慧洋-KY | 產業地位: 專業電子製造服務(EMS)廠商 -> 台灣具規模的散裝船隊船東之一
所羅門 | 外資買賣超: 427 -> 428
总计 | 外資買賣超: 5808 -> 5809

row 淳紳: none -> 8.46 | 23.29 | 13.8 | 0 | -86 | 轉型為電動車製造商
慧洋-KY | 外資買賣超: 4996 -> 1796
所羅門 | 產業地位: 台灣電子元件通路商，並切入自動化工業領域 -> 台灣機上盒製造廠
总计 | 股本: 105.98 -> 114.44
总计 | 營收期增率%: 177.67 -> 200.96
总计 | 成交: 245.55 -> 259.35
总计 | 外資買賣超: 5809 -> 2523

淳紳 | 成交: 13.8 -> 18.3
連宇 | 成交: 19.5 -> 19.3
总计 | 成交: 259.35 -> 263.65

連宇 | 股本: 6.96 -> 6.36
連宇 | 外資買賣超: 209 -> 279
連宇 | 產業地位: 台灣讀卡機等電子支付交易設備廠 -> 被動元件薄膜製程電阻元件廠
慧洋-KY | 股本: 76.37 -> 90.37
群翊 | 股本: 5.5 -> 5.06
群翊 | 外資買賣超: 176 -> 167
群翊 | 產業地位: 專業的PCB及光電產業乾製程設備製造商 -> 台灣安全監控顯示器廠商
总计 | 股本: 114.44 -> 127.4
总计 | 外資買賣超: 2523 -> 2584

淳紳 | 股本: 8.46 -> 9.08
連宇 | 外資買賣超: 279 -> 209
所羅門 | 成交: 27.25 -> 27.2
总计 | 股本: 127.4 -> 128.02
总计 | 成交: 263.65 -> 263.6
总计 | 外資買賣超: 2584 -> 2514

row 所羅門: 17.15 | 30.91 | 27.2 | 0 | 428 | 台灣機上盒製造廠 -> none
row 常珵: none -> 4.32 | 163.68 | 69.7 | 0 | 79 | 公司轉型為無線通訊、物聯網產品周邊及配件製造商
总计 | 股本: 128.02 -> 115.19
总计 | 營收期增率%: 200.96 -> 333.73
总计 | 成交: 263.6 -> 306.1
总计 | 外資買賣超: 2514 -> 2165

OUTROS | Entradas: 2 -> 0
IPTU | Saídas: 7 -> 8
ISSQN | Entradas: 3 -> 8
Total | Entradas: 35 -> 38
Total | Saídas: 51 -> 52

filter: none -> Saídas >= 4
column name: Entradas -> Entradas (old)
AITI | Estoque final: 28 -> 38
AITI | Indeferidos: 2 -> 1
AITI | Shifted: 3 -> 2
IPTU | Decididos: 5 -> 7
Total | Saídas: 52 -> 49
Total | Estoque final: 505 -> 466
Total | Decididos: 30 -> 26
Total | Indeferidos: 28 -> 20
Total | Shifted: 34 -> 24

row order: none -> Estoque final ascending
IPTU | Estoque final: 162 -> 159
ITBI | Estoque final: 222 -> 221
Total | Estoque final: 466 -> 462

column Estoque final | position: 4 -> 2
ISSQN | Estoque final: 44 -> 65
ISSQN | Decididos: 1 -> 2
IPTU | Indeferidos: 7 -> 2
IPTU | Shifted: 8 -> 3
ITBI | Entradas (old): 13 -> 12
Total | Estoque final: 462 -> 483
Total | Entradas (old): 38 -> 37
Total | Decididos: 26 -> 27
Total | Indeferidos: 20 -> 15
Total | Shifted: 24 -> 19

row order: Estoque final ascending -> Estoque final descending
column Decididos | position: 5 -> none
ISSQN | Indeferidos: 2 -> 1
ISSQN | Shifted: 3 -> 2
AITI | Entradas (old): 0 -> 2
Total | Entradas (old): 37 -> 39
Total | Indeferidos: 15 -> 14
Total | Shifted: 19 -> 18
********
■ WORK ORDER ■
Every line of the material above that has the string "Estoque" needs pulling out.

■ SOLUTION TO THIS EXERCISE ■
AITI | Estoque final: 28 -> 38
Total | Estoque final: 505 -> 466
row order: none -> Estoque final ascending
IPTU | Estoque final: 162 -> 159
ITBI | Estoque final: 222 -> 221
Total | Estoque final: 466 -> 462
column Estoque final | position: 4 -> 2
ISSQN | Estoque final: 44 -> 65
Total | Estoque final: 462 -> 483
row order: Estoque final ascending -> Estoque final descending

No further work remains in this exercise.